> **Task instructions**: In your copy of the entries below, keep every word exactly and leave out all images.

---------- Records to use ----------

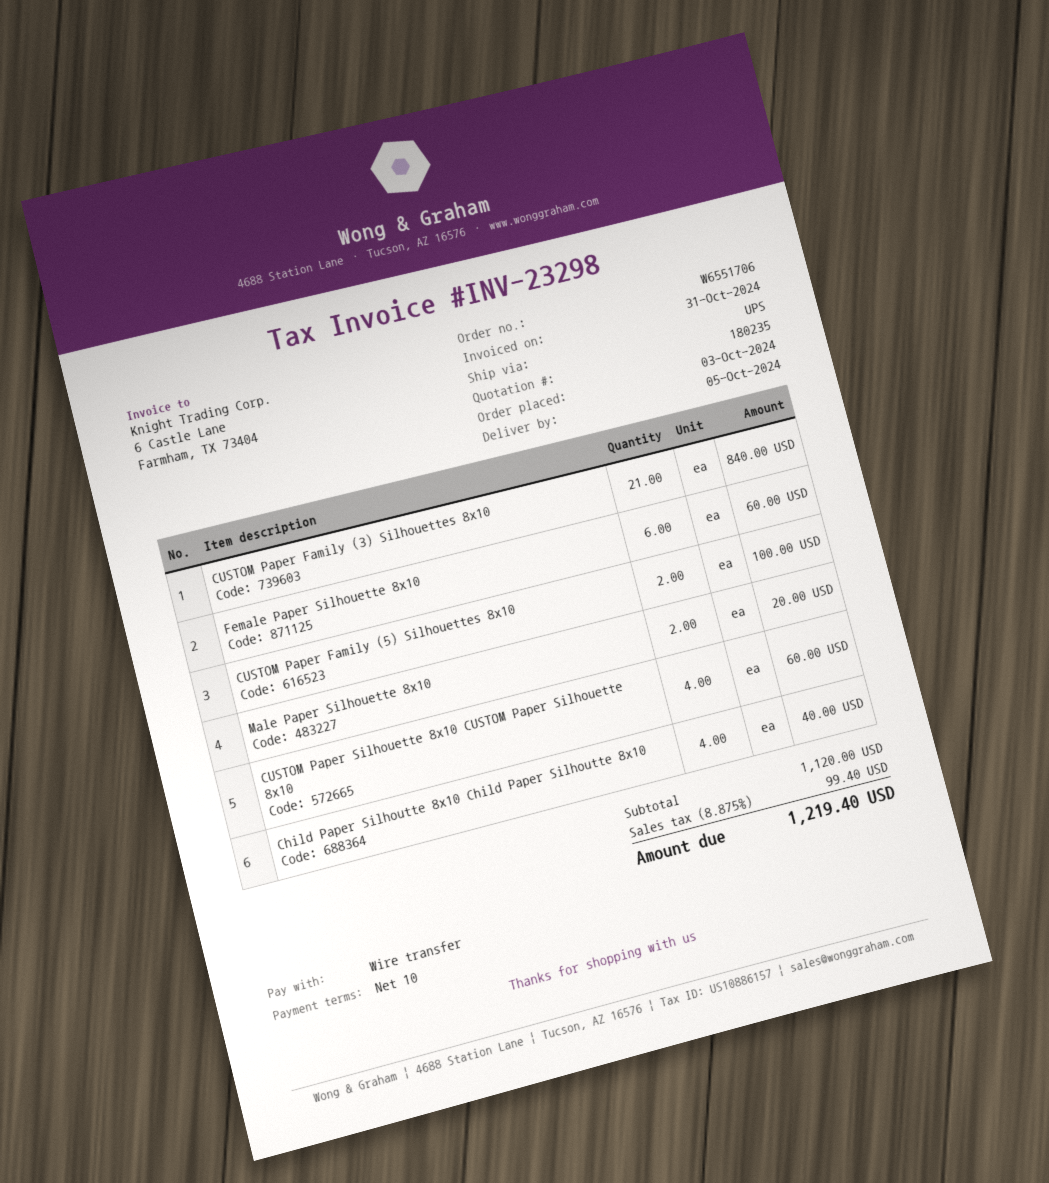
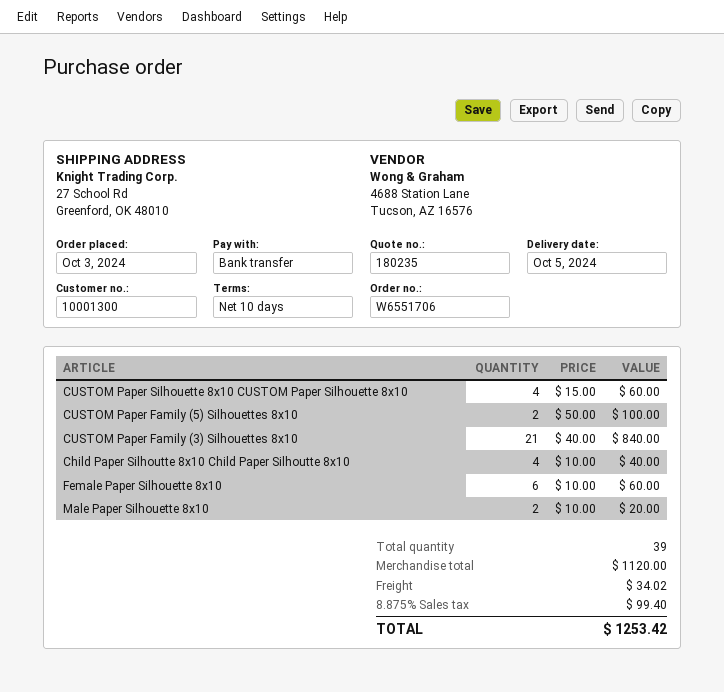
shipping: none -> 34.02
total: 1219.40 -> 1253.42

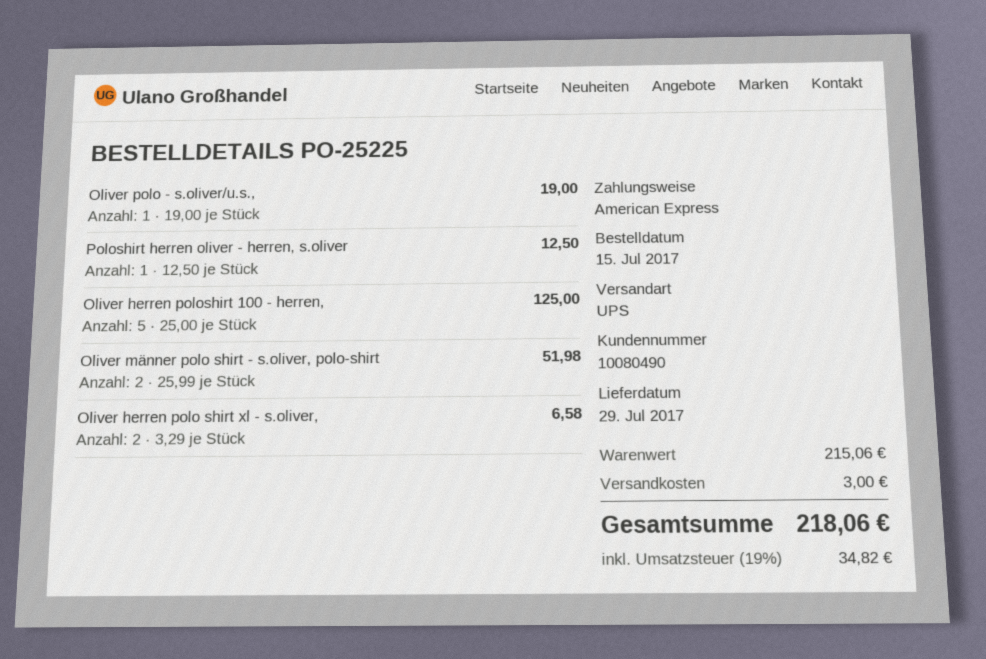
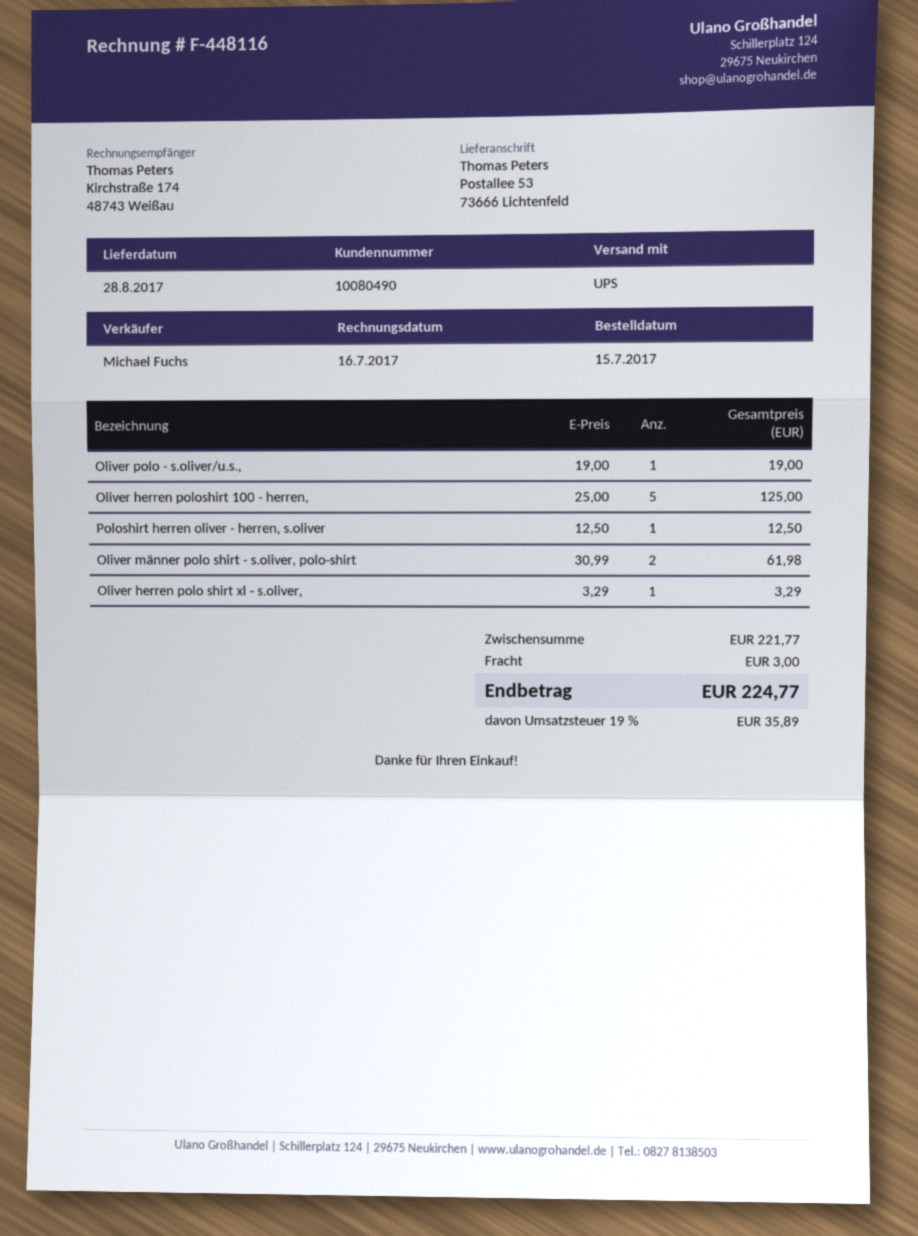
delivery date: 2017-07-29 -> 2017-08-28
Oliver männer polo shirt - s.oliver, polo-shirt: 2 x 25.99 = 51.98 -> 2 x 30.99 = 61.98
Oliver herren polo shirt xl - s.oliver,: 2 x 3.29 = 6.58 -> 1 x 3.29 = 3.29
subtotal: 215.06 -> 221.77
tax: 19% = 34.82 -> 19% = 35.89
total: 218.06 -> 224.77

----------

> **Output for this exercise**:
shipping: none -> 34.02
total: 1219.40 -> 1253.42

delivery date: 2017-07-29 -> 2017-08-28
Oliver männer polo shirt - s.oliver, polo-shirt: 2 x 25.99 = 51.98 -> 2 x 30.99 = 61.98
Oliver herren polo shirt xl - s.oliver,: 2 x 3.29 = 6.58 -> 1 x 3.29 = 3.29
subtotal: 215.06 -> 221.77
tax: 19% = 34.82 -> 19% = 35.89
total: 218.06 -> 224.77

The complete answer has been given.